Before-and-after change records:
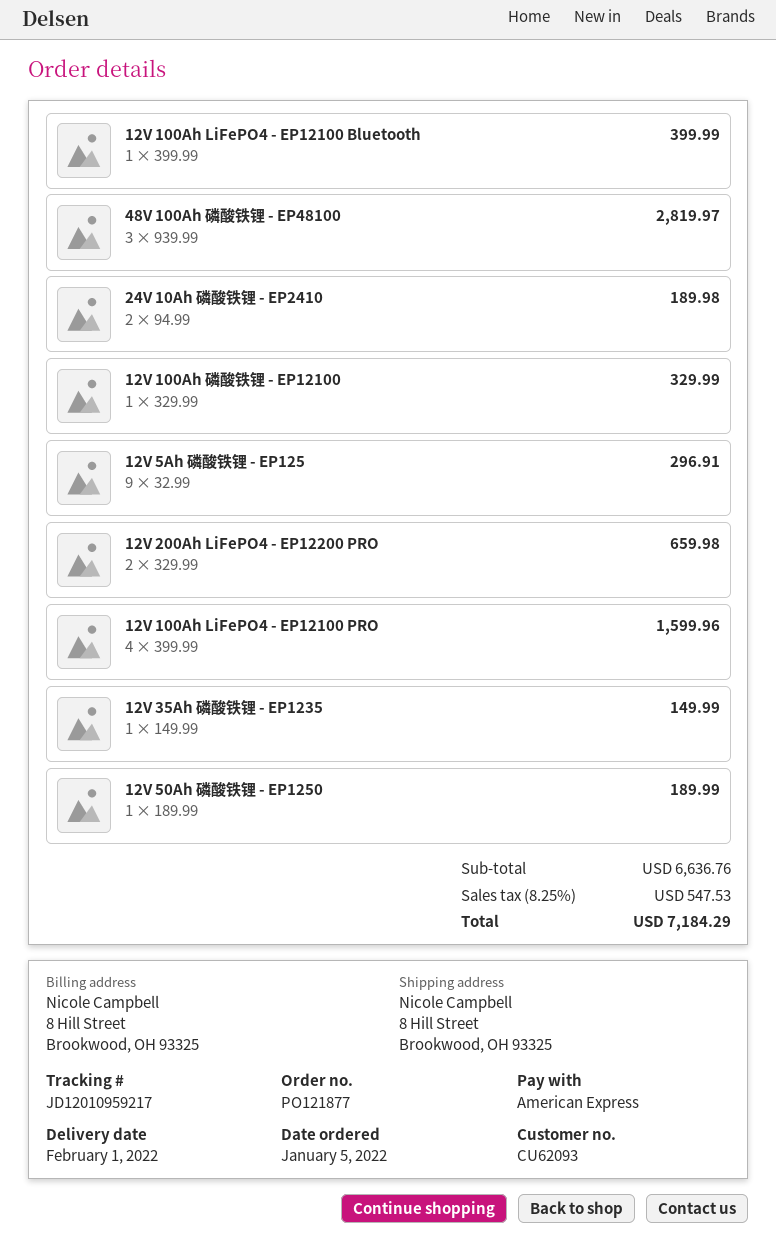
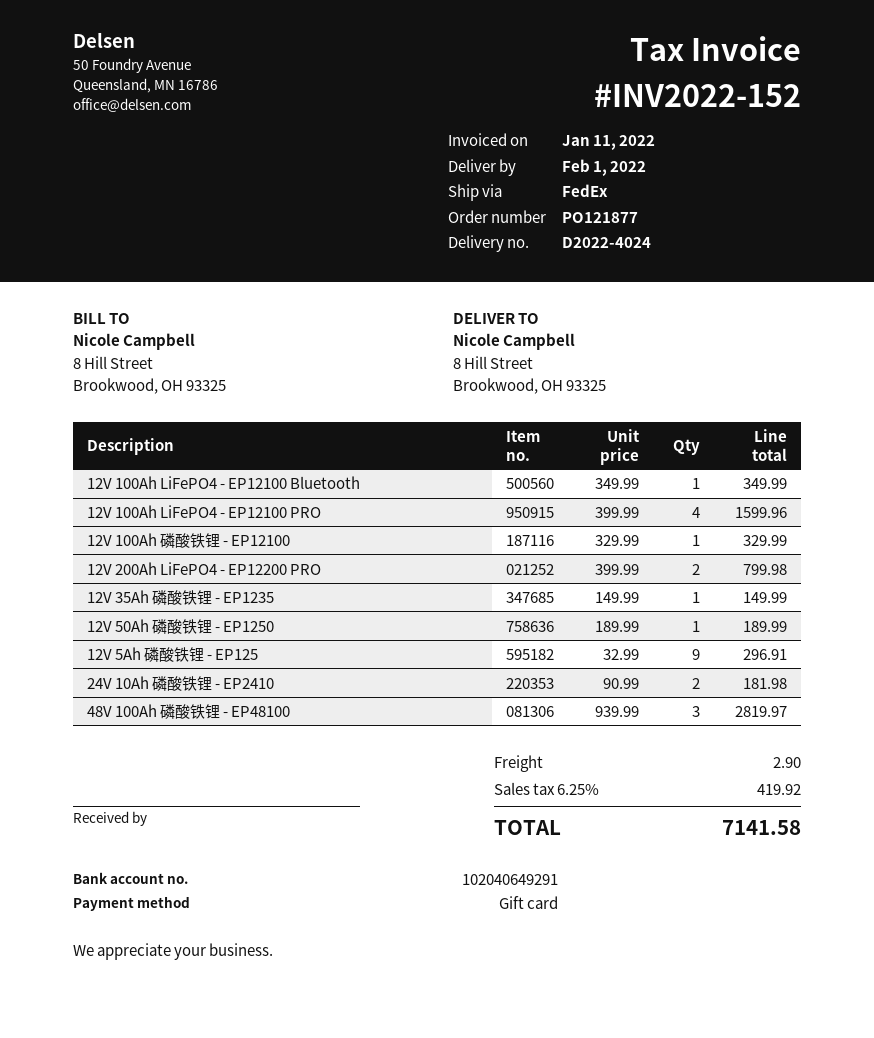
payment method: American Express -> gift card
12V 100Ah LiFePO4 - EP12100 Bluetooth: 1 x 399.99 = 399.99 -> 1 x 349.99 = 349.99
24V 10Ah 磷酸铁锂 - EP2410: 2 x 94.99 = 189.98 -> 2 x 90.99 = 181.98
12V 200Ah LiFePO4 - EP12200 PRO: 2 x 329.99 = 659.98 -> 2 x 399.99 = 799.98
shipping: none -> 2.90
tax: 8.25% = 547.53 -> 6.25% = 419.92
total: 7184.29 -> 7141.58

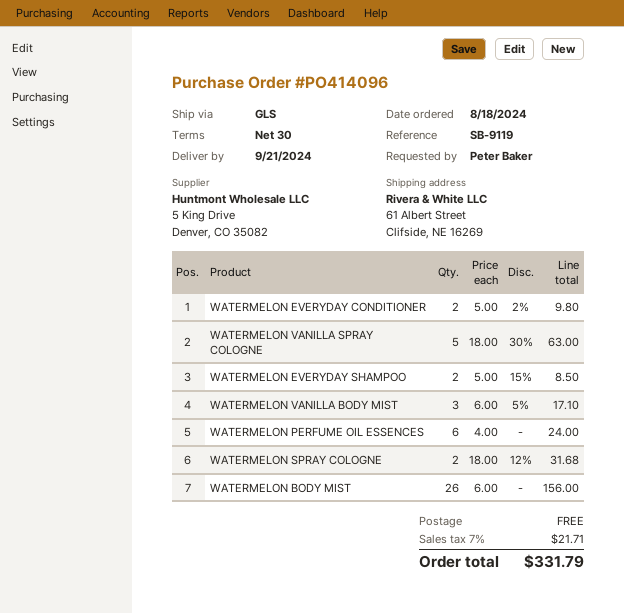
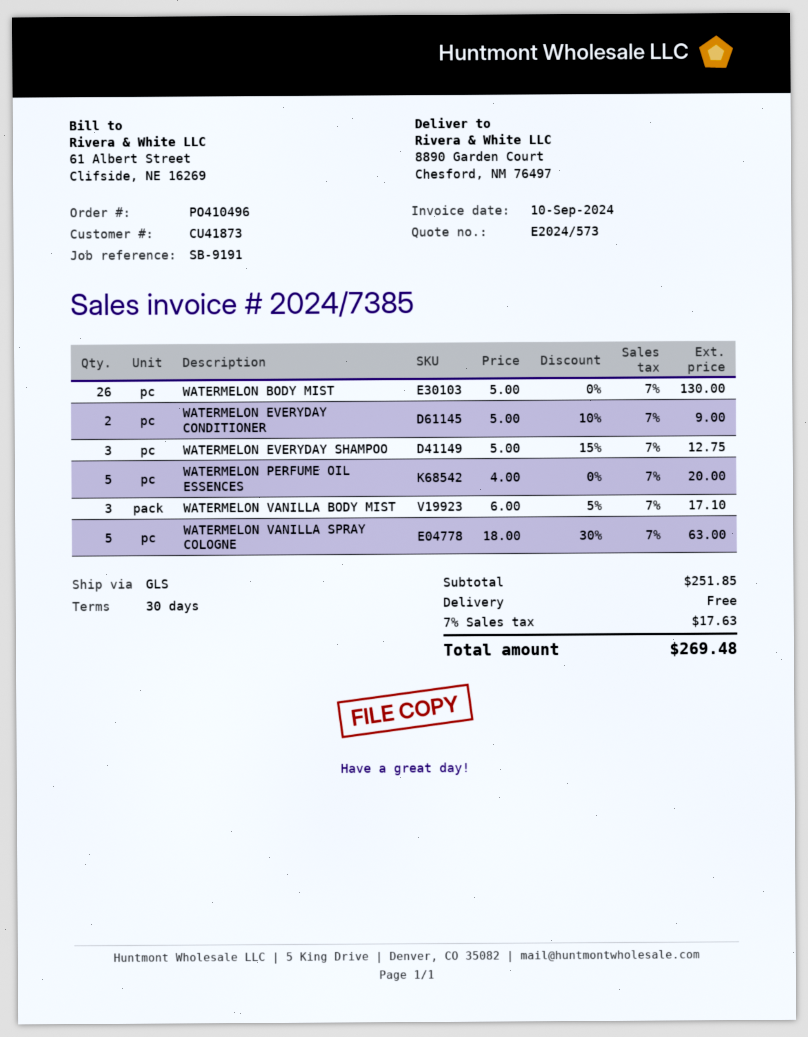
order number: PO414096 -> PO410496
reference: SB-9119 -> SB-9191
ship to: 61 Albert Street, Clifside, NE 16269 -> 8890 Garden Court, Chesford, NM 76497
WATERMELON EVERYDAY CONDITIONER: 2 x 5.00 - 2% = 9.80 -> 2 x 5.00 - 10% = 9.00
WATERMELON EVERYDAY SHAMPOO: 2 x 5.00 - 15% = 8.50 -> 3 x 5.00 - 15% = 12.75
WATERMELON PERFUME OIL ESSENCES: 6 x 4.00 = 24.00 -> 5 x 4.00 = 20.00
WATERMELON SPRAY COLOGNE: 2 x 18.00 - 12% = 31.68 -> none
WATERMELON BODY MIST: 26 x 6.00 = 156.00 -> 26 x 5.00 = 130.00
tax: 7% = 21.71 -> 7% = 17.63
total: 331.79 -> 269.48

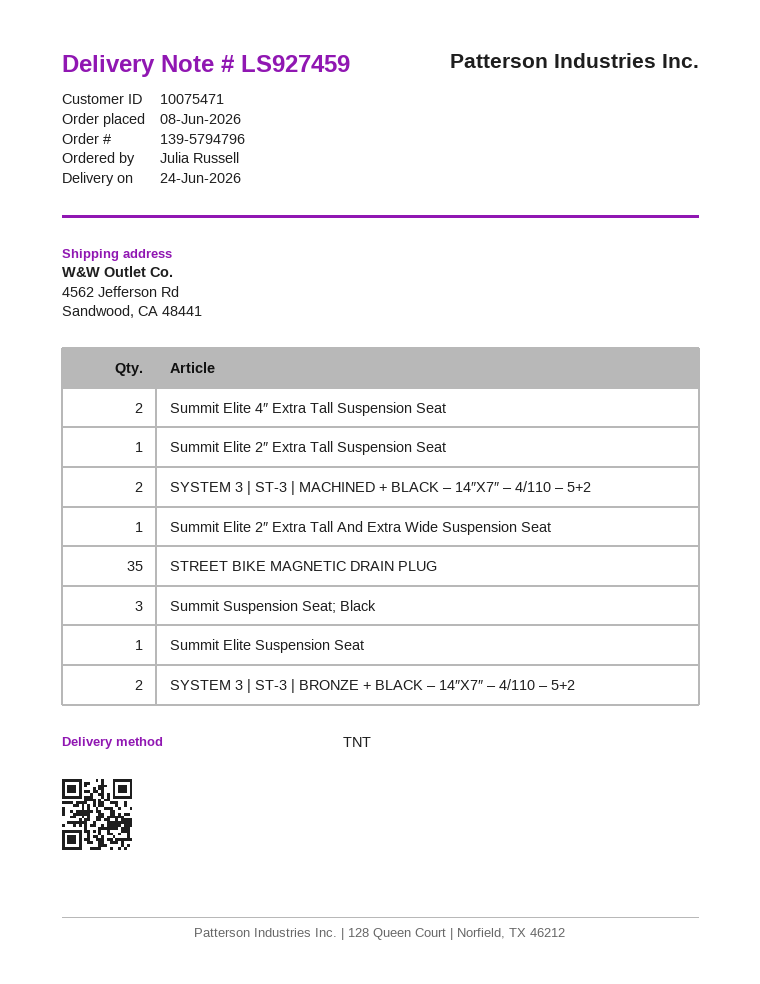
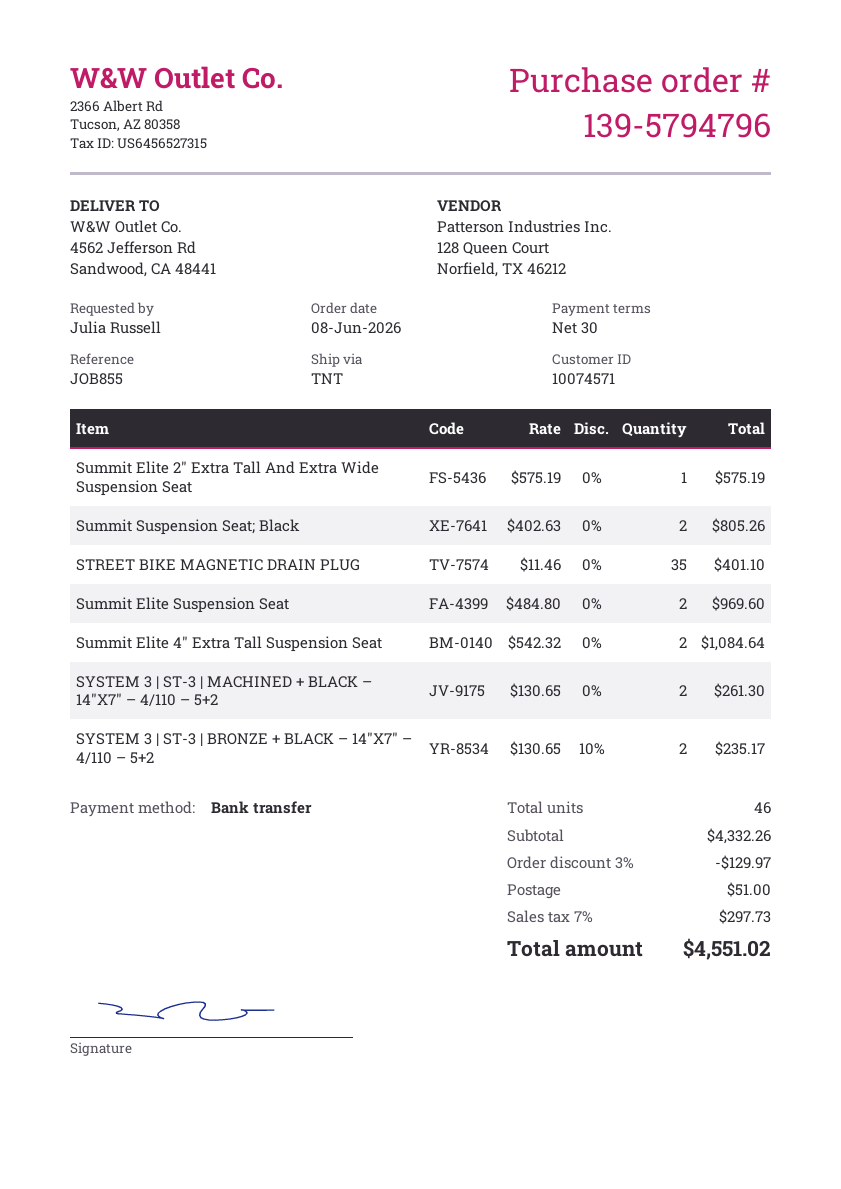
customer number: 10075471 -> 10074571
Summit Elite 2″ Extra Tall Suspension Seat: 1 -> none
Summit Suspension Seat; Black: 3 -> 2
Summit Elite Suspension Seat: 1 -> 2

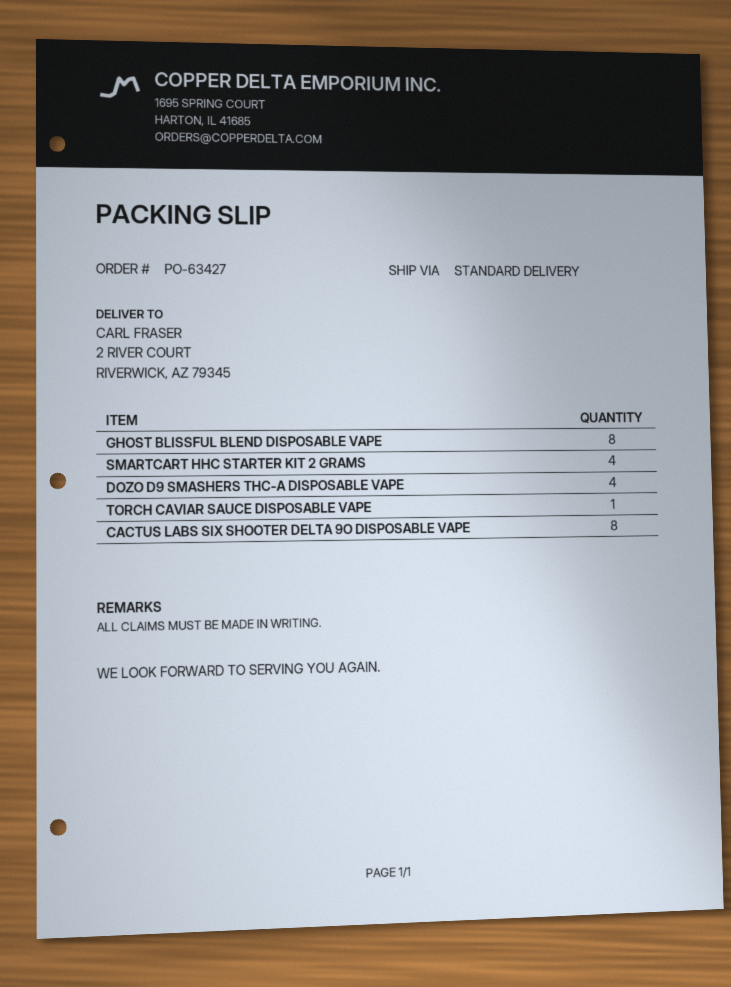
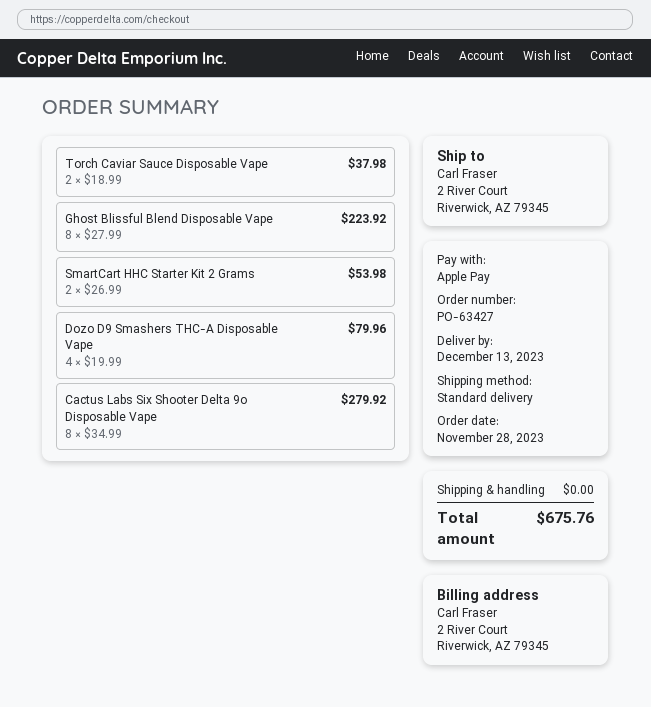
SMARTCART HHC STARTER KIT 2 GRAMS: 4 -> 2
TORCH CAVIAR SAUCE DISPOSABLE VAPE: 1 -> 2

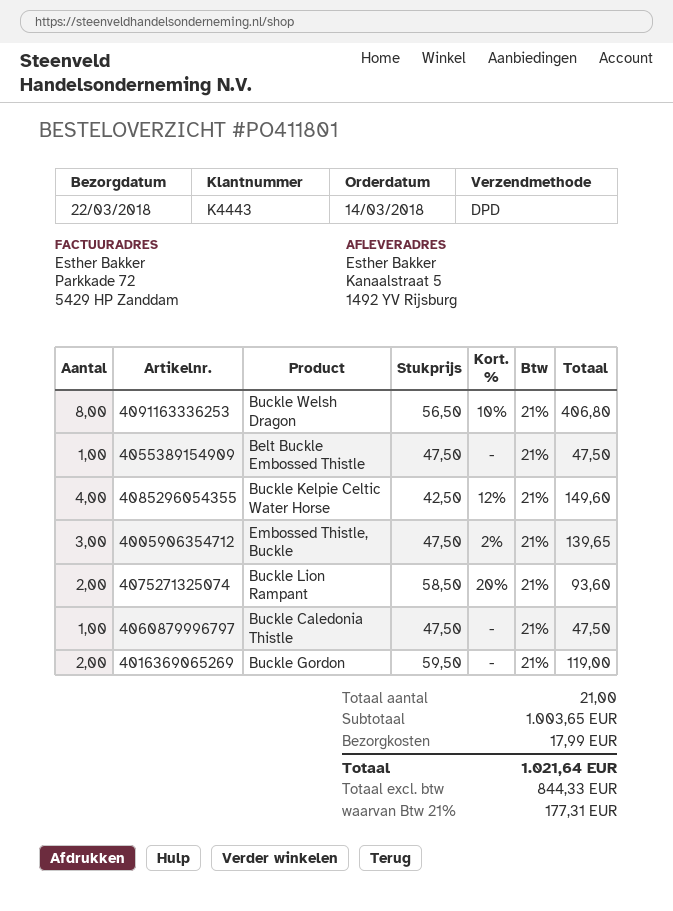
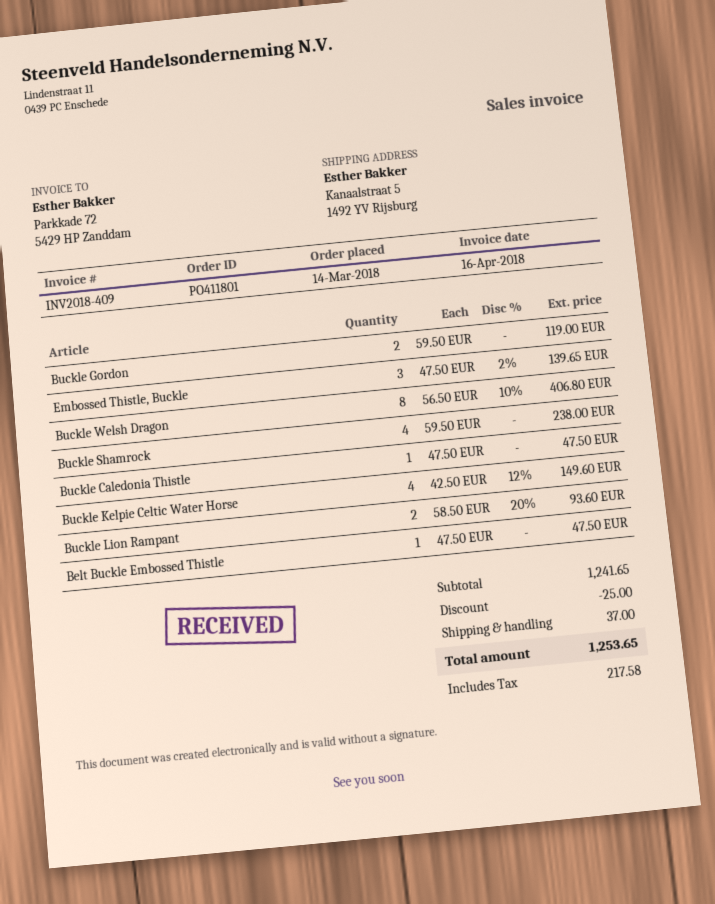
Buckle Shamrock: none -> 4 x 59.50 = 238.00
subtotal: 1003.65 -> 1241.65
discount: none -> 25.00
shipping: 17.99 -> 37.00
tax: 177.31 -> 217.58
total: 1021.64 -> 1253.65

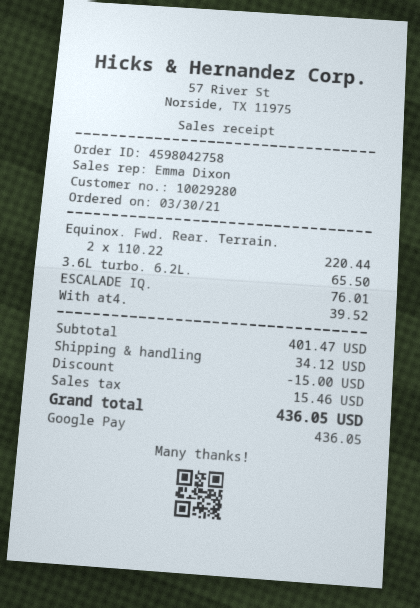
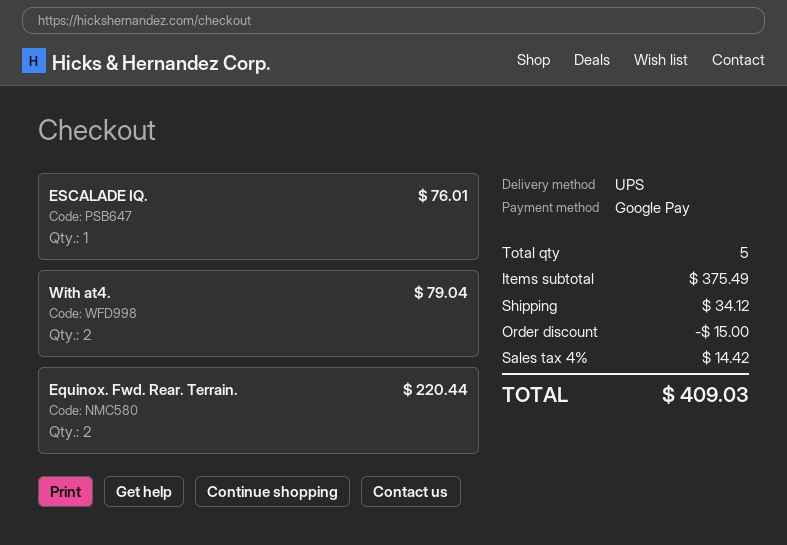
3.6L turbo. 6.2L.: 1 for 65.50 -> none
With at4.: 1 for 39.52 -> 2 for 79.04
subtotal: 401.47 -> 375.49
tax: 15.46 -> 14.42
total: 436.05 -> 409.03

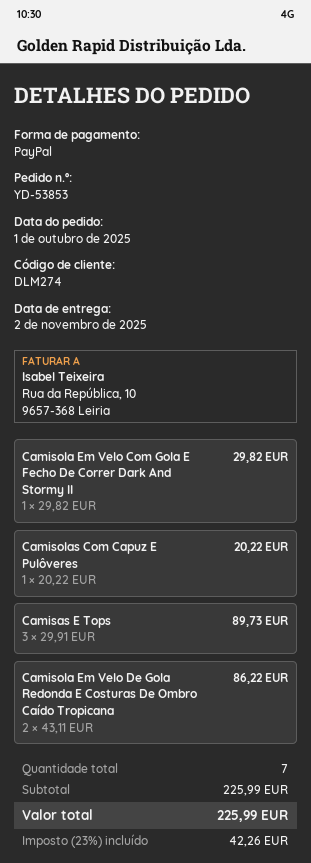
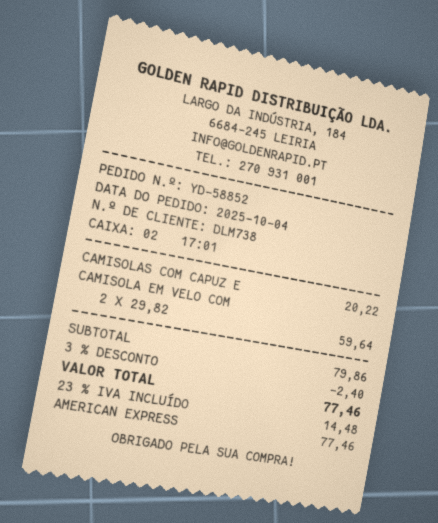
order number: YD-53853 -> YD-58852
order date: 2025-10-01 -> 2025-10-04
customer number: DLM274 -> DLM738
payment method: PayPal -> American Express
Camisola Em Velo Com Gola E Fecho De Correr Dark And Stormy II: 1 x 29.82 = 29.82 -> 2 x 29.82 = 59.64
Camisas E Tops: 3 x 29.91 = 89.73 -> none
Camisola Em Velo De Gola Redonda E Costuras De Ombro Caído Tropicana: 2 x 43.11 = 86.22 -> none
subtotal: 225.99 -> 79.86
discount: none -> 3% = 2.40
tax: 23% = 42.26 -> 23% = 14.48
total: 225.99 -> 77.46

Work to be completed — Write out exactly the lines above, from the very first through the line containing "Summit Elite Suspension Seat: 1 -> 2", both kept, with the pictures removed.

Written answer —
payment method: American Express -> gift card
12V 100Ah LiFePO4 - EP12100 Bluetooth: 1 x 399.99 = 399.99 -> 1 x 349.99 = 349.99
24V 10Ah 磷酸铁锂 - EP2410: 2 x 94.99 = 189.98 -> 2 x 90.99 = 181.98
12V 200Ah LiFePO4 - EP12200 PRO: 2 x 329.99 = 659.98 -> 2 x 399.99 = 799.98
shipping: none -> 2.90
tax: 8.25% = 547.53 -> 6.25% = 419.92
total: 7184.29 -> 7141.58

order number: PO414096 -> PO410496
reference: SB-9119 -> SB-9191
ship to: 61 Albert Street, Clifside, NE 16269 -> 8890 Garden Court, Chesford, NM 76497
WATERMELON EVERYDAY CONDITIONER: 2 x 5.00 - 2% = 9.80 -> 2 x 5.00 - 10% = 9.00
WATERMELON EVERYDAY SHAMPOO: 2 x 5.00 - 15% = 8.50 -> 3 x 5.00 - 15% = 12.75
WATERMELON PERFUME OIL ESSENCES: 6 x 4.00 = 24.00 -> 5 x 4.00 = 20.00
WATERMELON SPRAY COLOGNE: 2 x 18.00 - 12% = 31.68 -> none
WATERMELON BODY MIST: 26 x 6.00 = 156.00 -> 26 x 5.00 = 130.00
tax: 7% = 21.71 -> 7% = 17.63
total: 331.79 -> 269.48

customer number: 10075471 -> 10074571
Summit Elite 2″ Extra Tall Suspension Seat: 1 -> none
Summit Suspension Seat; Black: 3 -> 2
Summit Elite Suspension Seat: 1 -> 2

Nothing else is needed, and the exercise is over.